Generation X is currently most at risk for financial hardship in retirement. PricewaterhouseCoopers released results of an employee financial wellness study this week and found of employees in the generation born in the early ’60s through early ’80s say they’re likely to tap into their retirement savings. This number was higher than both surrounding generations, the Baby Boomers and Millennials. In fact, 30% of them admit to already having withdrawn from a retirement account.
“With our retirement deficiency, companies have reacted with auto-enrollment and auto-escalation of retirement plans,” says Kent Allison, partner and national practice leader of PwC’s Employee Financial Education practice. “What we’re seeing is money squeezed out the back end. These could have been people who weren’t interested in 401(k) plans otherwise because of financial hardships.” Allison says that Gen X is most stressed with aging parents, school-aged children and perhaps a home that may be without equity. So they’re turning to the only place they can, their retirement savings.
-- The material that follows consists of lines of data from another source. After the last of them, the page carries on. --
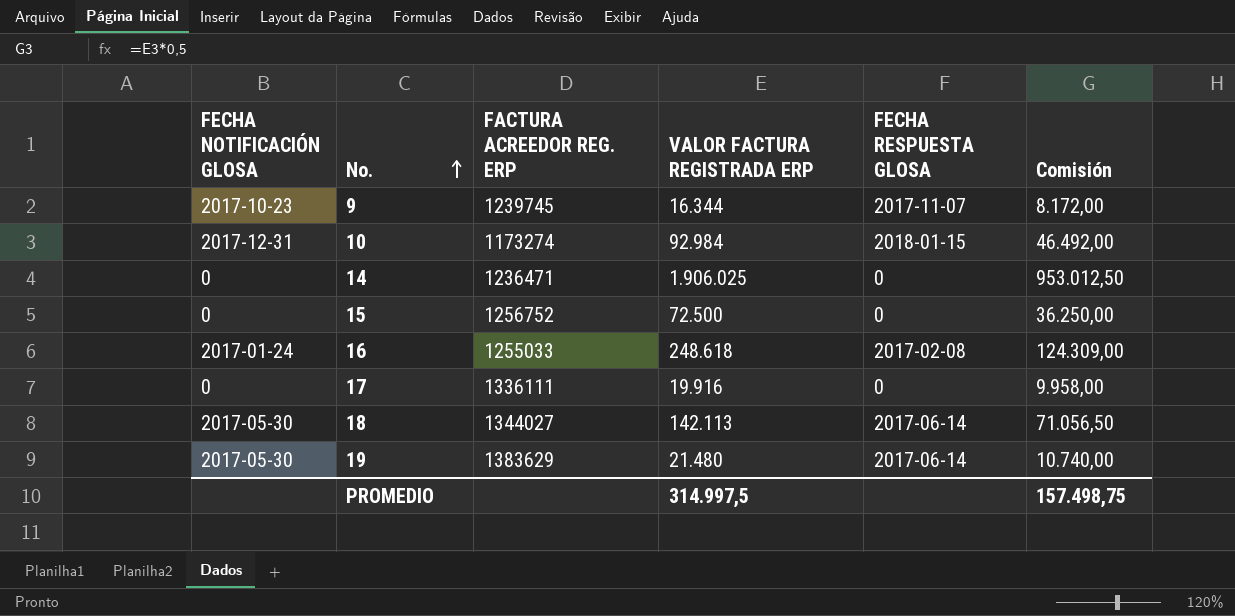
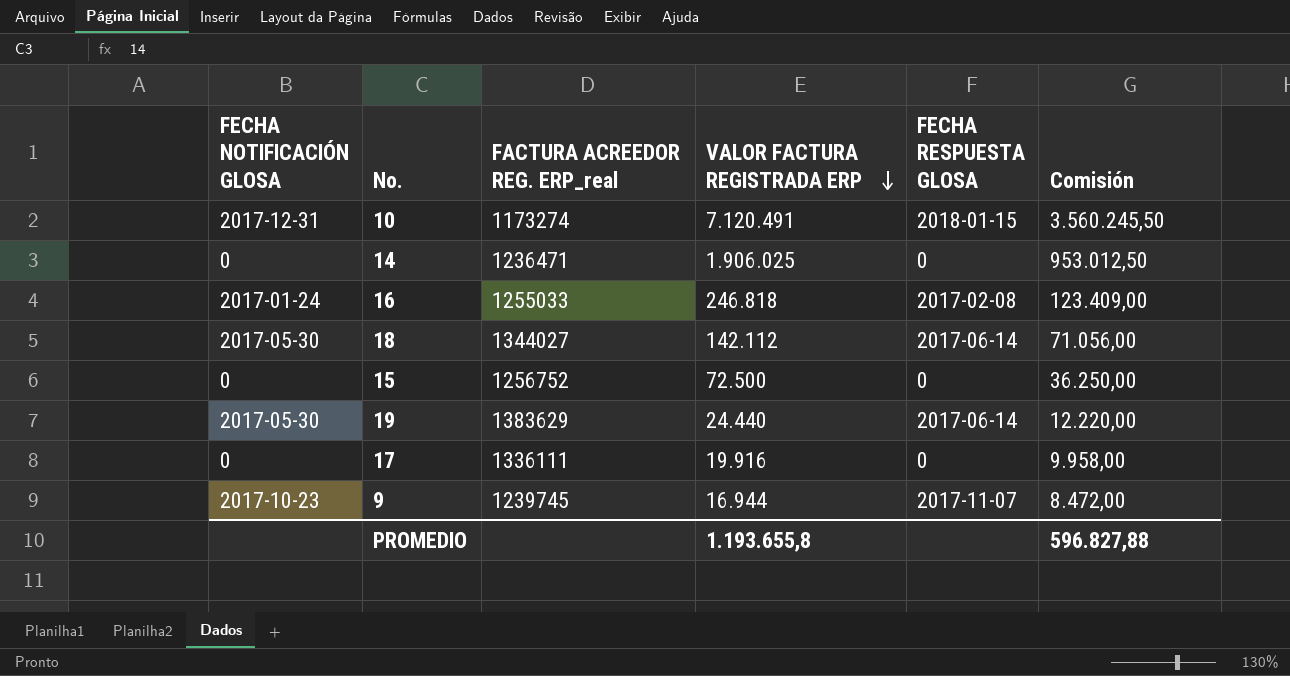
row order: No. ascending -> VALOR FACTURA REGISTRADA ERP descending
column name: FACTURA ACREEDOR REG. ERP -> FACTURA ACREEDOR REG. ERP_real
10 | VALOR FACTURA REGISTRADA ERP: 92.984 -> 7.120.491
10 | Comisión: 46.492,00 -> 3.560.245,50
16 | VALOR FACTURA REGISTRADA ERP: 248.618 -> 246.818
16 | Comisión: 124.309,00 -> 123.409,00
18 | VALOR FACTURA REGISTRADA ERP: 142.113 -> 142.112
18 | Comisión: 71.056,50 -> 71.056,00
19 | VALOR FACTURA REGISTRADA ERP: 21.480 -> 24.440
19 | Comisión: 10.740,00 -> 12.220,00
9 | VALOR FACTURA REGISTRADA ERP: 16.344 -> 16.944
9 | Comisión: 8.172,00 -> 8.472,00
PROMEDIO | VALOR FACTURA REGISTRADA ERP: 314.997,5 -> 1.193.655,8
PROMEDIO | Comisión: 157.498,75 -> 596.827,88

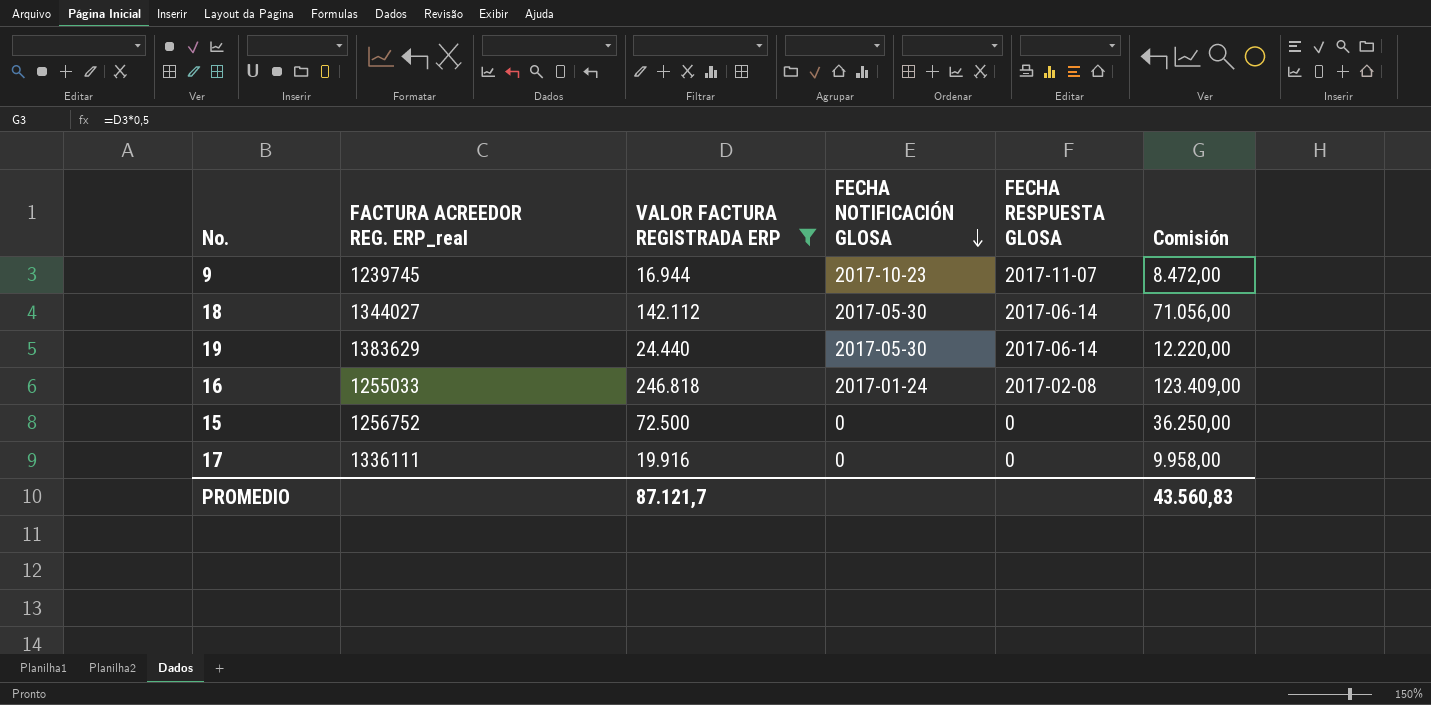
filter: none -> VALOR FACTURA REGISTRADA ERP <= 246.818
row order: VALOR FACTURA REGISTRADA ERP descending -> FECHA NOTIFICACIÓN GLOSA descending
column FECHA NOTIFICACIÓN GLOSA | position: 1 -> 4
PROMEDIO | VALOR FACTURA REGISTRADA ERP: 1.193.655,8 -> 87.121,7
PROMEDIO | Comisión: 596.827,88 -> 43.560,83

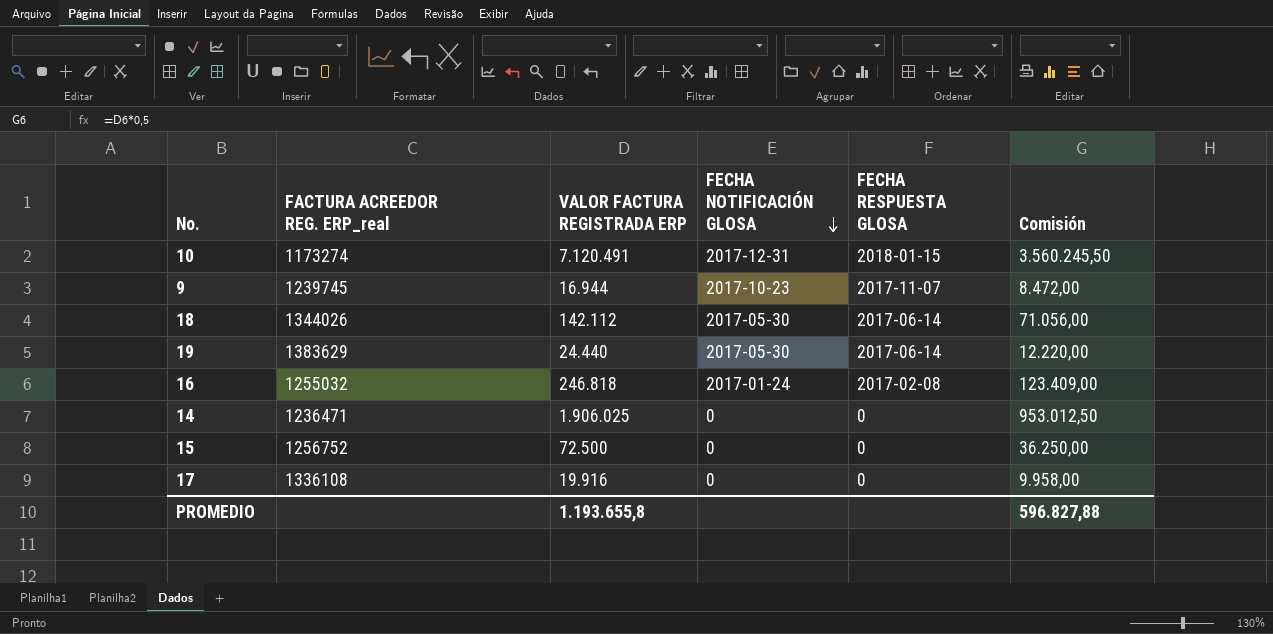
filter: VALOR FACTURA REGISTRADA ERP <= 246.818 -> none
18 | FACTURA ACREEDOR REG. ERP_real: 1344027 -> 1344026
16 | FACTURA ACREEDOR REG. ERP_real: 1255033 -> 1255032
17 | FACTURA ACREEDOR REG. ERP_real: 1336111 -> 1336108
PROMEDIO | VALOR FACTURA REGISTRADA ERP: 87.121,7 -> 1.193.655,8
PROMEDIO | Comisión: 43.560,83 -> 596.827,88

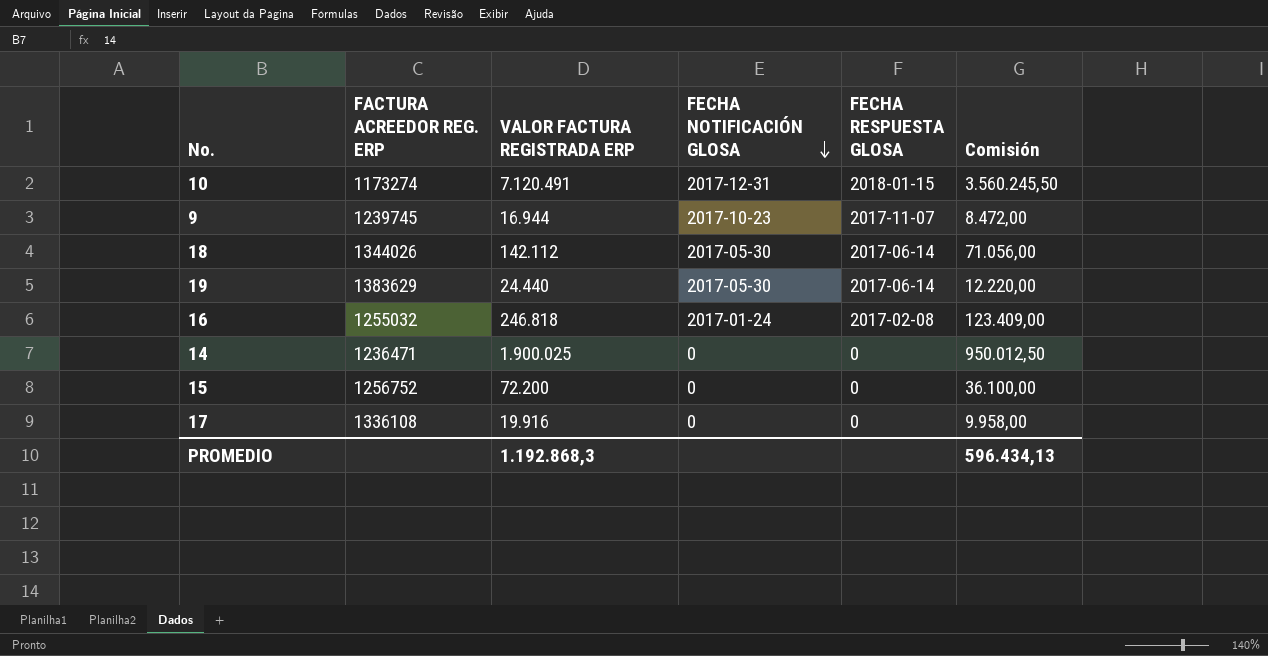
column name: FACTURA ACREEDOR REG. ERP_real -> FACTURA ACREEDOR REG. ERP
14 | VALOR FACTURA REGISTRADA ERP: 1.906.025 -> 1.900.025
14 | Comisión: 953.012,50 -> 950.012,50
15 | VALOR FACTURA REGISTRADA ERP: 72.500 -> 72.200
15 | Comisión: 36.250,00 -> 36.100,00
PROMEDIO | VALOR FACTURA REGISTRADA ERP: 1.193.655,8 -> 1.192.868,3
PROMEDIO | Comisión: 596.827,88 -> 596.434,13

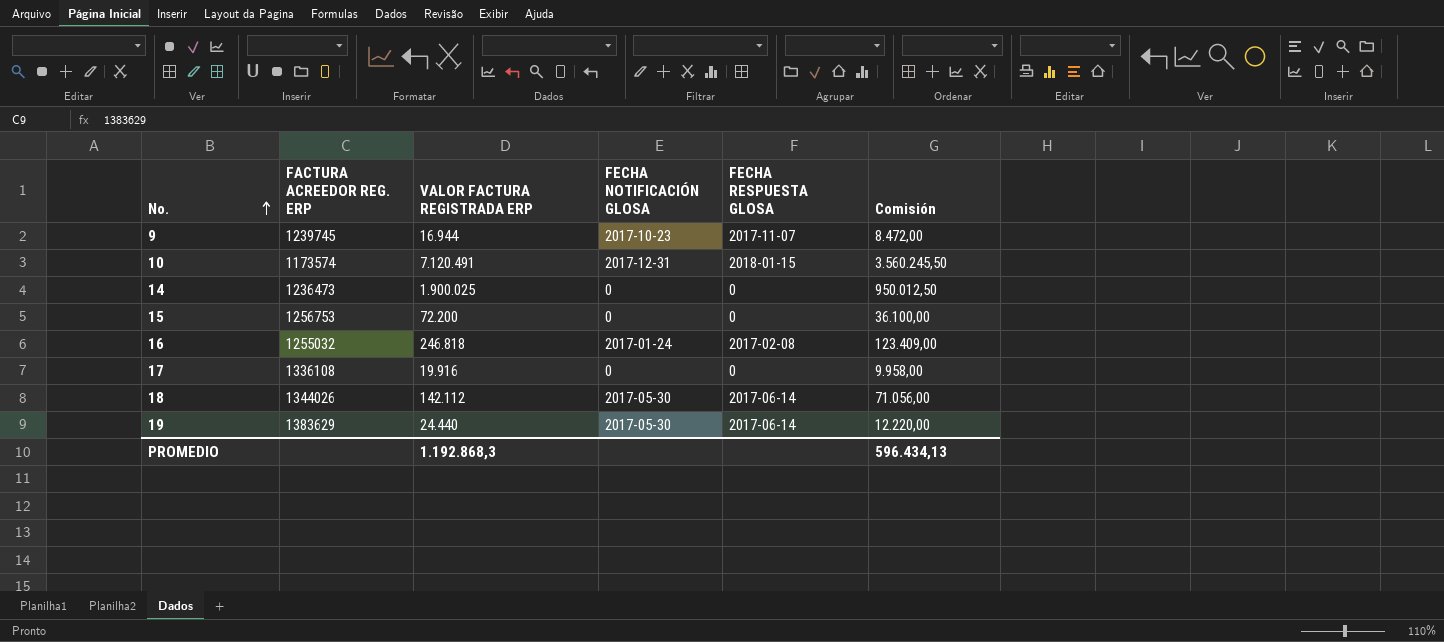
row order: FECHA NOTIFICACIÓN GLOSA descending -> No. ascending
10 | FACTURA ACREEDOR REG. ERP: 1173274 -> 1173574
14 | FACTURA ACREEDOR REG. ERP: 1236471 -> 1236473
15 | FACTURA ACREEDOR REG. ERP: 1256752 -> 1256753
“The long-term implications are something has to give,” he says. “We’re already seeing the extension of retirement ages and that has implications for companies because the workforce is older, less healthy and more expensive.”
Allison says advisers and financial planners have to reinforce the importance of a long-term view for all generations. For example, if a client wants to pay for a child’s education through retirement savings. He says there are other ways to find funding for education through loans, scholarships and financial aid but there is no alternative to retirement. “Bad decisions are being made as people are reacting to the here and now and not focused on the long term,” he continues.
The survey also asked about employees’ biggest financial concerns. The top three apprehensions were running out of money (45%), health care costs (38%) and not being able to maintain their current standard of living (26%). PwC surveyed approximately 1,600 employees for the results reported this week.
So how does the retirement problem get fixed? “That’s the million-dollar question,” Allison says. “People have too much flexibility. A 401(k) doesn’t replicate a pension in that it can be accessed before retirement.” He says now that savings is the only answer, “people have to look at the plans themselves and see if there needs to be some action to limit the leakage out of the plan and there needs to be some required savings on their part.”